Assignment: Please reproduce the records exactly, leaving out any pictures.

Data for the task:
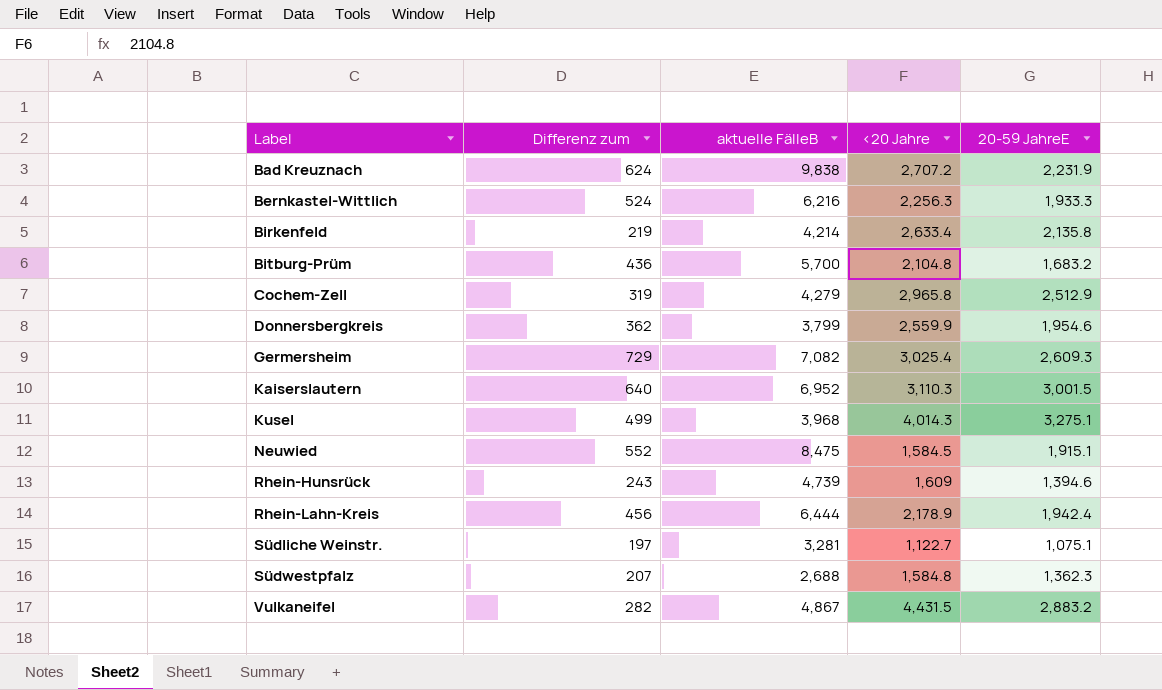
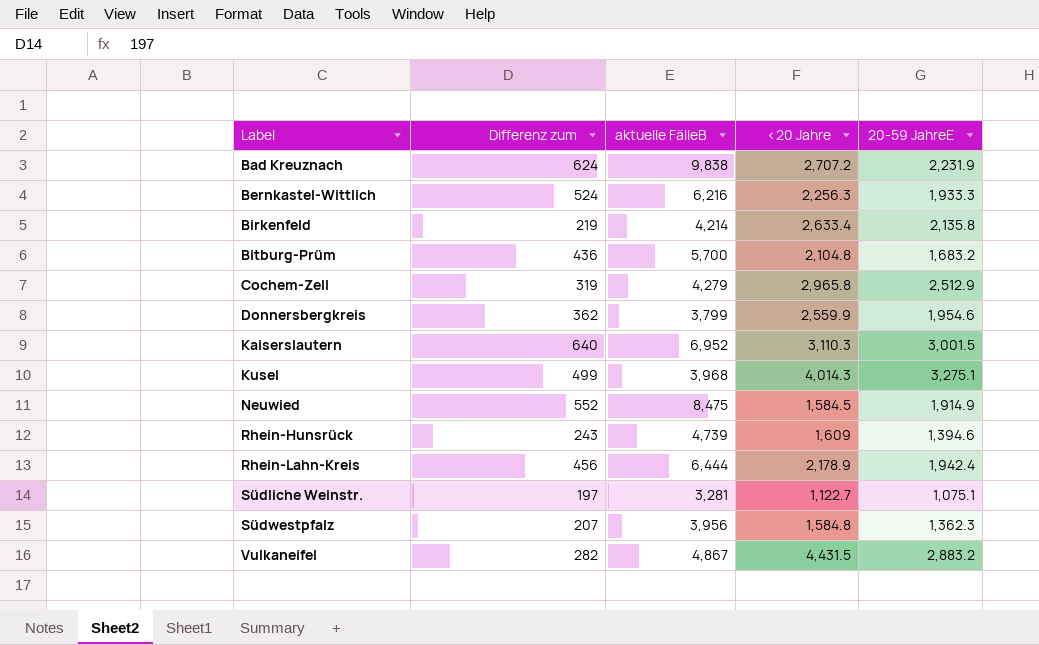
row Germersheim: 729 | 7,082 | 3,025.4 | 2,609.3 -> none
Neuwied | 20-59 JahreE: 1,915.1 -> 1,914.9
Südwestpfalz | aktuelle FälleB: 2,688 -> 3,956

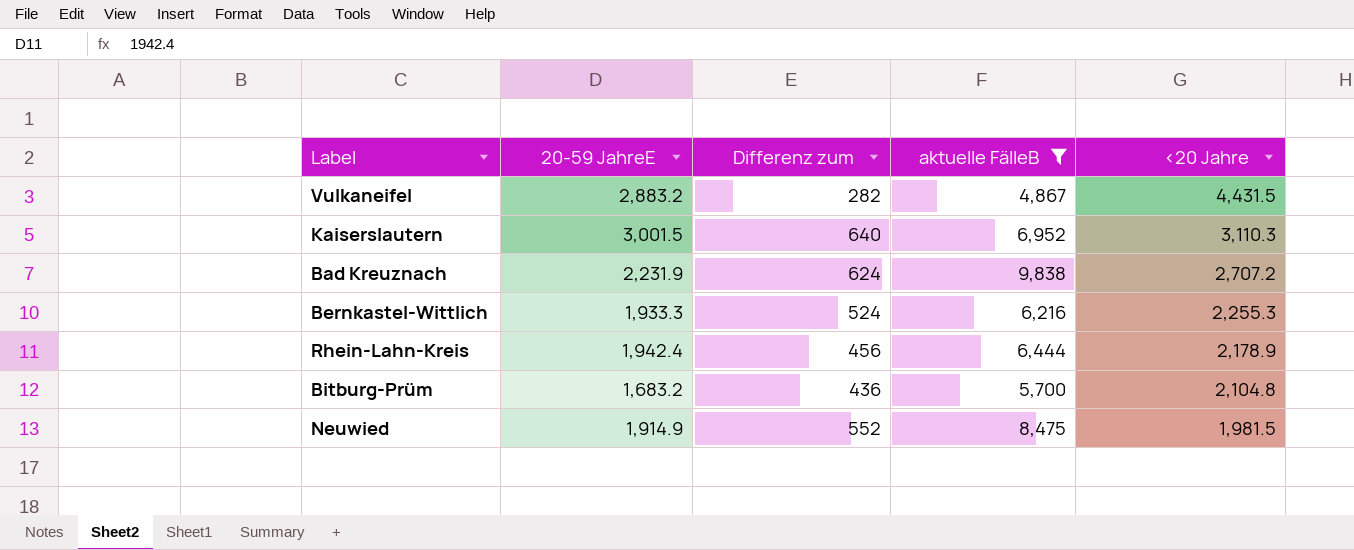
filter: none -> aktuelle FälleB >= 4,867
row order: Label ascending -> <20 Jahre descending
column 20-59 JahreE | position: 5 -> 2
Bernkastel-Wittlich | <20 Jahre: 2,256.3 -> 2,255.3
Neuwied | <20 Jahre: 1,584.5 -> 1,981.5

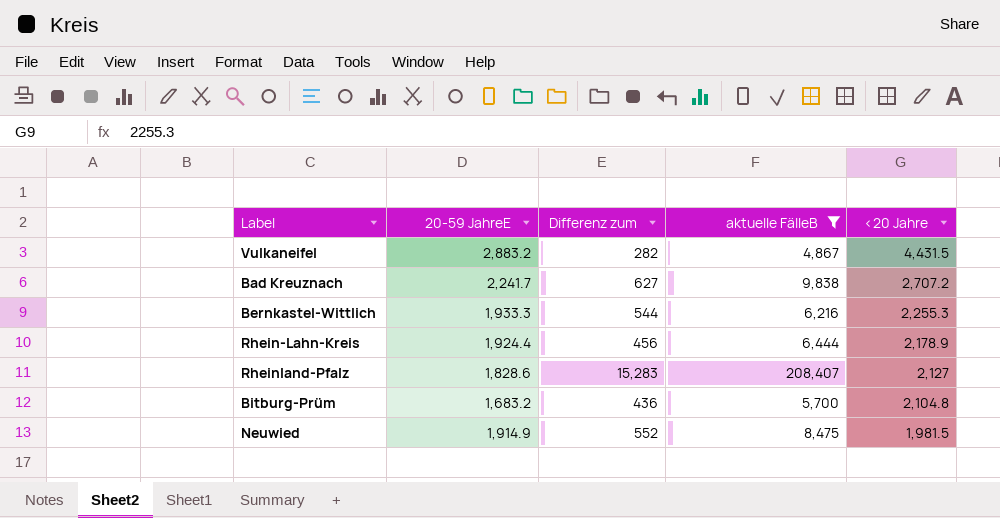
row Kaiserslautern: 3,001.5 | 640 | 6,952 | 3,110.3 -> none
Bad Kreuznach | 20-59 JahreE: 2,231.9 -> 2,241.7
Bad Kreuznach | Differenz zum: 624 -> 627
Bernkastel-Wittlich | Differenz zum: 524 -> 544
Rhein-Lahn-Kreis | 20-59 JahreE: 1,942.4 -> 1,924.4
row Rheinland-Pfalz: none -> 1,828.6 | 15,283 | 208,407 | 2,127

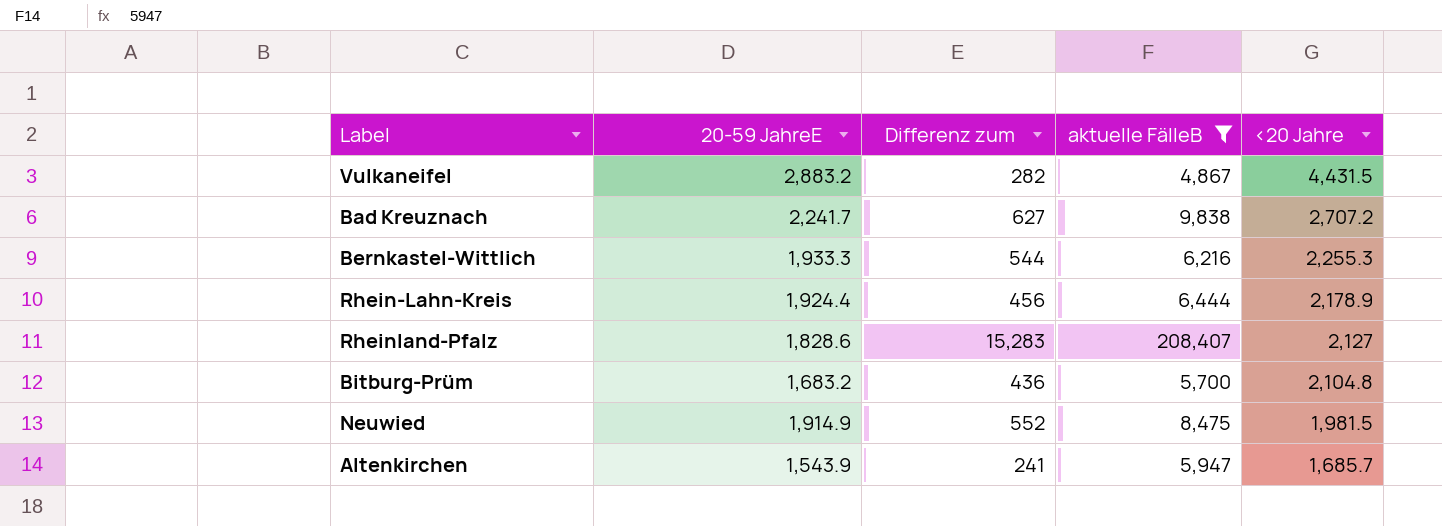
row Altenkirchen: none -> 1,543.9 | 241 | 5,947 | 1,685.7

Solution below:
row Germersheim: 729 | 7,082 | 3,025.4 | 2,609.3 -> none
Neuwied | 20-59 JahreE: 1,915.1 -> 1,914.9
Südwestpfalz | aktuelle FälleB: 2,688 -> 3,956

filter: none -> aktuelle FälleB >= 4,867
row order: Label ascending -> <20 Jahre descending
column 20-59 JahreE | position: 5 -> 2
Bernkastel-Wittlich | <20 Jahre: 2,256.3 -> 2,255.3
Neuwied | <20 Jahre: 1,584.5 -> 1,981.5

row Kaiserslautern: 3,001.5 | 640 | 6,952 | 3,110.3 -> none
Bad Kreuznach | 20-59 JahreE: 2,231.9 -> 2,241.7
Bad Kreuznach | Differenz zum: 624 -> 627
Bernkastel-Wittlich | Differenz zum: 524 -> 544
Rhein-Lahn-Kreis | 20-59 JahreE: 1,942.4 -> 1,924.4
row Rheinland-Pfalz: none -> 1,828.6 | 15,283 | 208,407 | 2,127

row Altenkirchen: none -> 1,543.9 | 241 | 5,947 | 1,685.7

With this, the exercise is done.